Exercise details:
Transcribe exactly the lines that begin the material and continue through the line containing "border-color:#66afe9; box-shadow:0 0". Leave out whatever follows.

########

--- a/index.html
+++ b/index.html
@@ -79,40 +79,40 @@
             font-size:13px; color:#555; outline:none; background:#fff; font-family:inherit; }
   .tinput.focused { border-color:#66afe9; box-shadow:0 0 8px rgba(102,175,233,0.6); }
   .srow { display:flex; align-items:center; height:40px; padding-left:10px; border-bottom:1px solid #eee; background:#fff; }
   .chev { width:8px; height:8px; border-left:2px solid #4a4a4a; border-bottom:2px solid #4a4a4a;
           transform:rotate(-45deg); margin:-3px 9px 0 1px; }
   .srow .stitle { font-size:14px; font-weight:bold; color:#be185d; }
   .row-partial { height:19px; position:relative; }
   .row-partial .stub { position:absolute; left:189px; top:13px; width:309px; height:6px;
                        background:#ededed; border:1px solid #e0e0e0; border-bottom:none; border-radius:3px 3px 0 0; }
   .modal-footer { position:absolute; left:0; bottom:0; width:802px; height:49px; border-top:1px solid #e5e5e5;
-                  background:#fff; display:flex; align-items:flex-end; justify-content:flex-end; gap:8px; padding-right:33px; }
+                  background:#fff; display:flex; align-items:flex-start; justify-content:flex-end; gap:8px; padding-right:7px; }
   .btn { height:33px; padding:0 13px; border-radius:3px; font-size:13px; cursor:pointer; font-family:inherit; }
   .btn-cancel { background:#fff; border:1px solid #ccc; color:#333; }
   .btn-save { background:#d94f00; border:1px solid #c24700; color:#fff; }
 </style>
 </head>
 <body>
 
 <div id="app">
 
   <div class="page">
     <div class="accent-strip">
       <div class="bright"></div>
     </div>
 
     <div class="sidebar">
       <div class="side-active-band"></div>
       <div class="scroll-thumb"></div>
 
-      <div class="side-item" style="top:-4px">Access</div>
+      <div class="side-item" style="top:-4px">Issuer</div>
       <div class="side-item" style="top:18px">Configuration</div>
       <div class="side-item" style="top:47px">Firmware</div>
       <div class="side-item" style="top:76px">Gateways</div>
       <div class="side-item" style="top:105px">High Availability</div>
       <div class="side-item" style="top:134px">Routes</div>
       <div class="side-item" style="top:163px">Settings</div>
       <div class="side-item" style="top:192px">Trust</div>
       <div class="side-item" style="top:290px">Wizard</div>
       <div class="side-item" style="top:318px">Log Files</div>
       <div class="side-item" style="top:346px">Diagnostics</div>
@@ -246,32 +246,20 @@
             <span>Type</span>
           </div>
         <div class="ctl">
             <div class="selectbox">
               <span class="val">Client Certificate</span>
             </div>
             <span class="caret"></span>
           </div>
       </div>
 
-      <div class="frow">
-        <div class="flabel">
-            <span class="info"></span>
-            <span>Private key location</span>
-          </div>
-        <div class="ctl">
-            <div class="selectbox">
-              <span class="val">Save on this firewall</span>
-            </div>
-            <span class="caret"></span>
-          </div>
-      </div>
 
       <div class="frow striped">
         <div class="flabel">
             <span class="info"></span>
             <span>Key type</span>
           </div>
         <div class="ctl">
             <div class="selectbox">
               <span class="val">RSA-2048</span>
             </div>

########

Response to the task:
--- a/index.html
+++ b/index.html
@@ -79,40 +79,40 @@
             font-size:13px; color:#555; outline:none; background:#fff; font-family:inherit; }
   .tinput.focused { border-color:#66afe9; box-shadow:0 0 8px rgba(102,175,233,0.6); }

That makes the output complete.